**WHAT THE TASK REQUIRES**
Nothing but the images is to be left out of your exact copy of the entries.

______

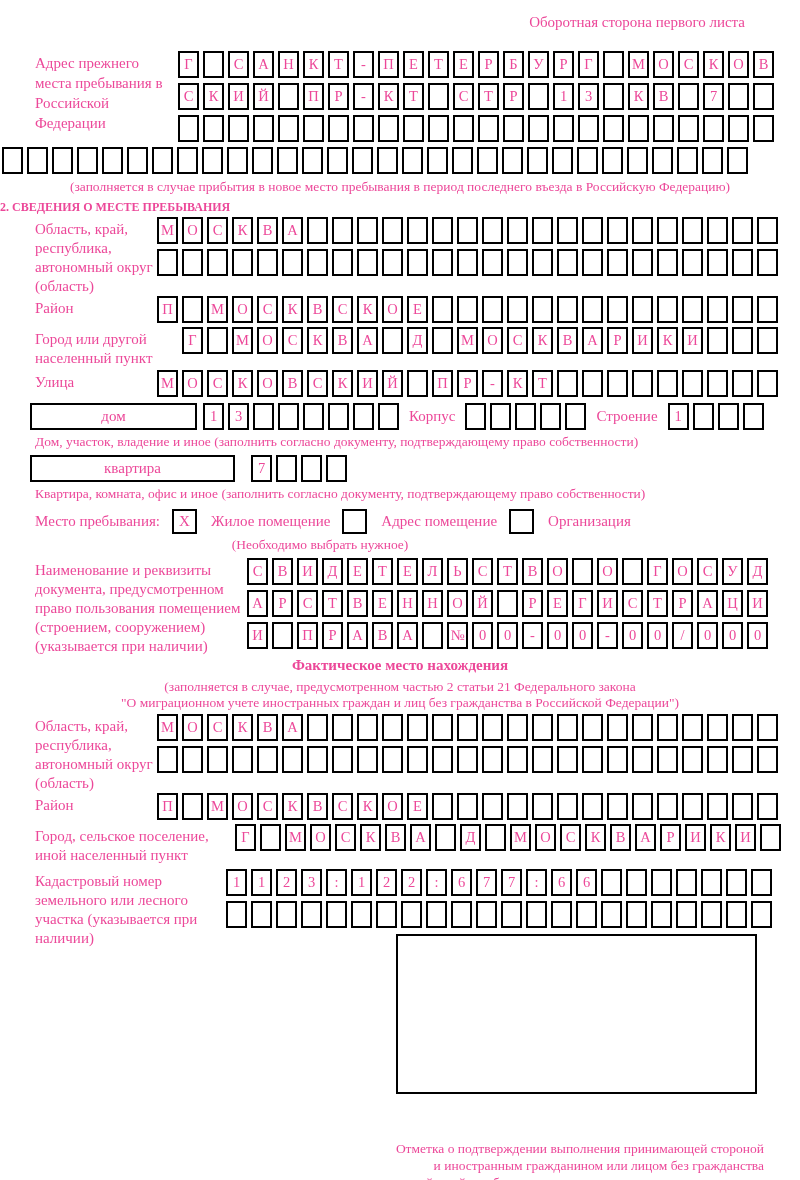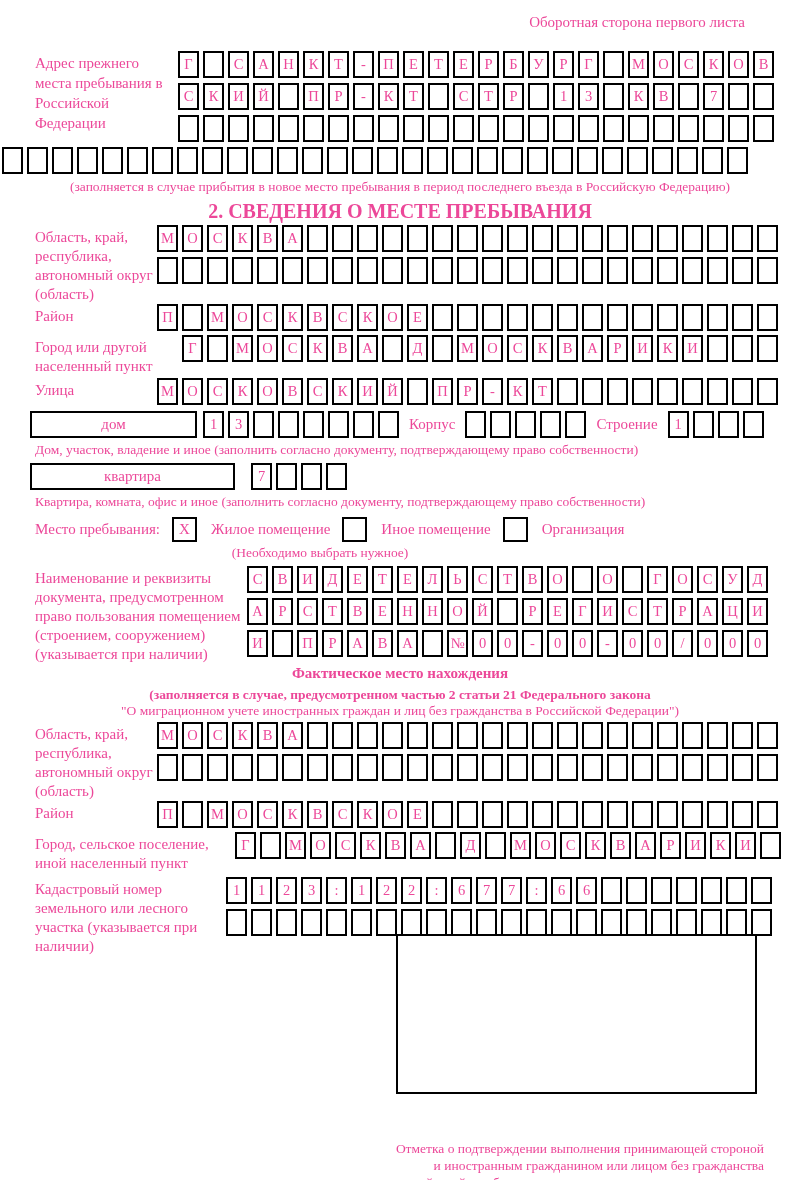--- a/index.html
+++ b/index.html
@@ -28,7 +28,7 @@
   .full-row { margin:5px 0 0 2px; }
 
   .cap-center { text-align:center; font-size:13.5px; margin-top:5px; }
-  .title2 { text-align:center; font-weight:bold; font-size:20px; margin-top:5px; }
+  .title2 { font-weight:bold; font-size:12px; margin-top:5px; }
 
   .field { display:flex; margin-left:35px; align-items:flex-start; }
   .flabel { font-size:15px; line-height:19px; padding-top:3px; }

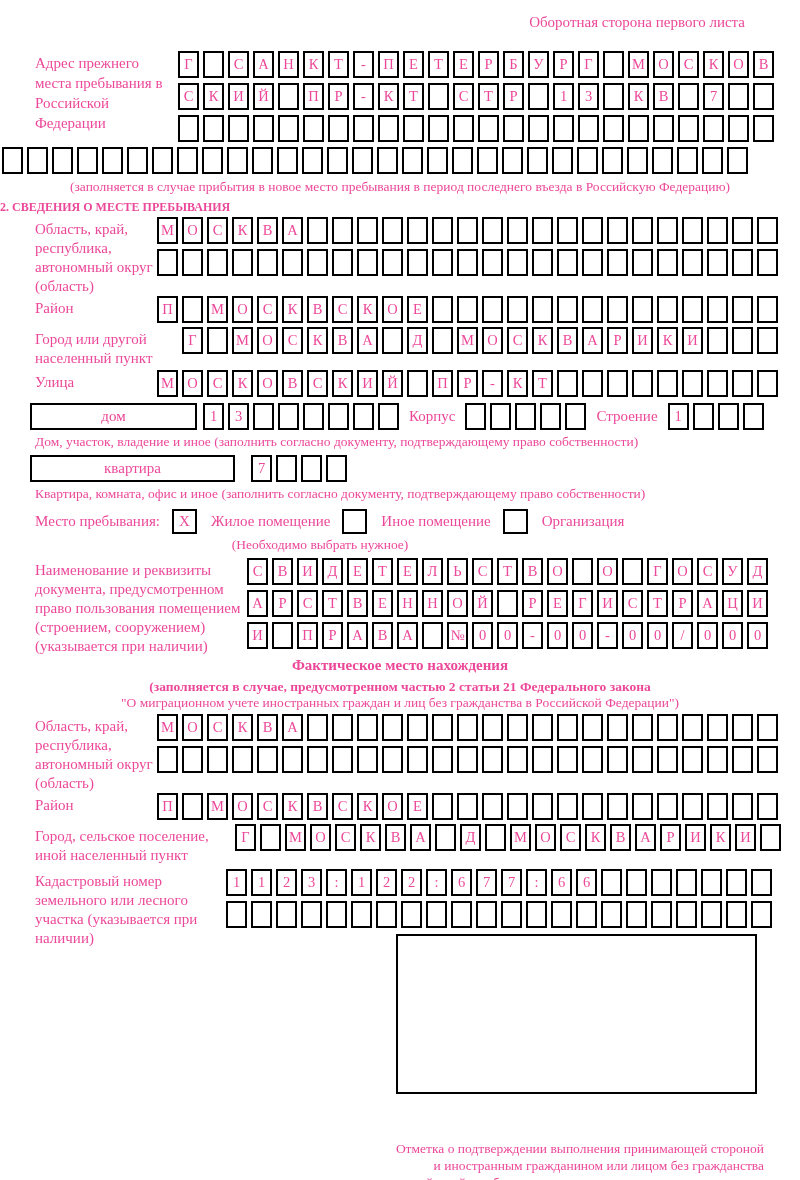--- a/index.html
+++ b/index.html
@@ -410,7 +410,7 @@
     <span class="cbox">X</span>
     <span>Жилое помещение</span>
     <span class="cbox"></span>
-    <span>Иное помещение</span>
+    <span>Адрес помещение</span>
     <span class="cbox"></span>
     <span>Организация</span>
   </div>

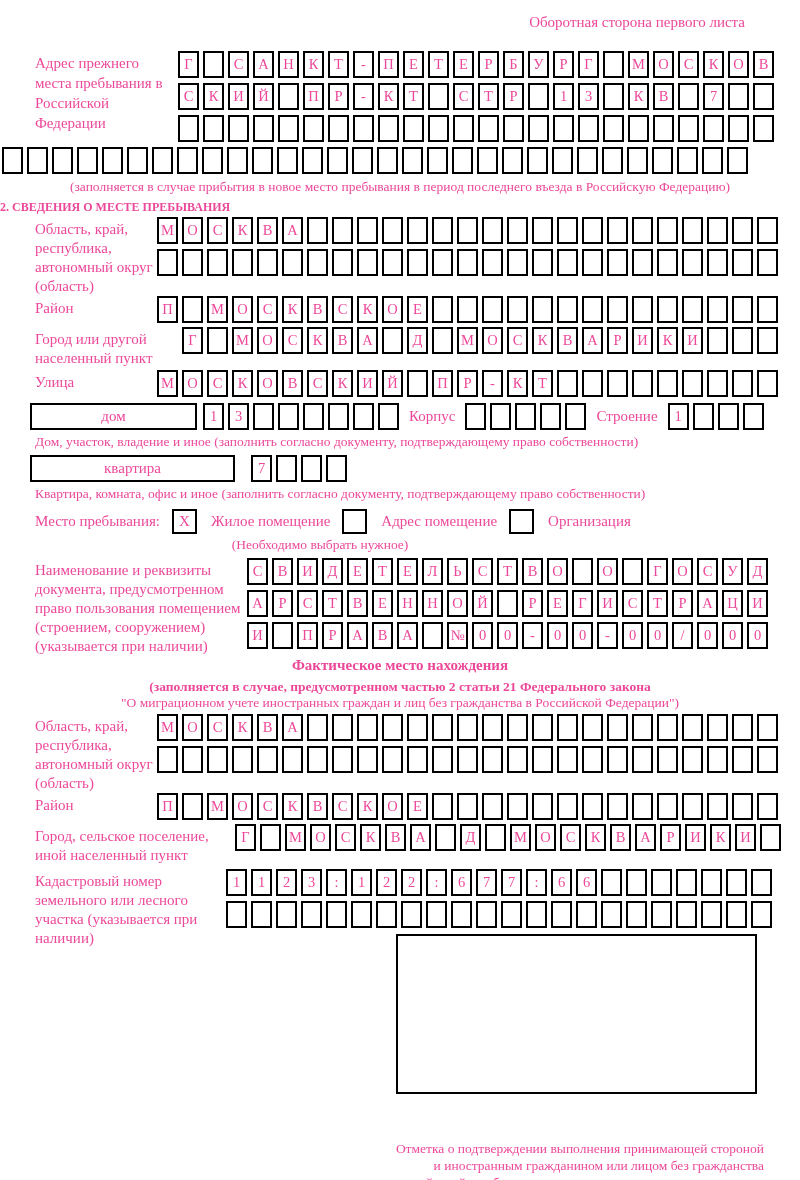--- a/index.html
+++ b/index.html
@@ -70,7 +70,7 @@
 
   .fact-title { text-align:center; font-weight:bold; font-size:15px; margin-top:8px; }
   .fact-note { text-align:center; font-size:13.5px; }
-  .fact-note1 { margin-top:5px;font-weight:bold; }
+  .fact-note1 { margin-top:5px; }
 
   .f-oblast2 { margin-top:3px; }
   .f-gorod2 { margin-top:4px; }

______

**EXERCISE SOLUTION**
--- a/index.html
+++ b/index.html
@@ -28,7 +28,7 @@
   .full-row { margin:5px 0 0 2px; }
 
   .cap-center { text-align:center; font-size:13.5px; margin-top:5px; }
-  .title2 { text-align:center; font-weight:bold; font-size:20px; margin-top:5px; }
+  .title2 { font-weight:bold; font-size:12px; margin-top:5px; }
 
   .field { display:flex; margin-left:35px; align-items:flex-start; }
   .flabel { font-size:15px; line-height:19px; padding-top:3px; }

--- a/index.html
+++ b/index.html
@@ -410,7 +410,7 @@
     <span class="cbox">X</span>
     <span>Жилое помещение</span>
     <span class="cbox"></span>
-    <span>Иное помещение</span>
+    <span>Адрес помещение</span>
     <span class="cbox"></span>
     <span>Организация</span>
   </div>

--- a/index.html
+++ b/index.html
@@ -70,7 +70,7 @@
 
   .fact-title { text-align:center; font-weight:bold; font-size:15px; margin-top:8px; }
   .fact-note { text-align:center; font-size:13.5px; }
-  .fact-note1 { margin-top:5px;font-weight:bold; }
+  .fact-note1 { margin-top:5px; }
 
   .f-oblast2 { margin-top:3px; }
   .f-gorod2 { margin-top:4px; }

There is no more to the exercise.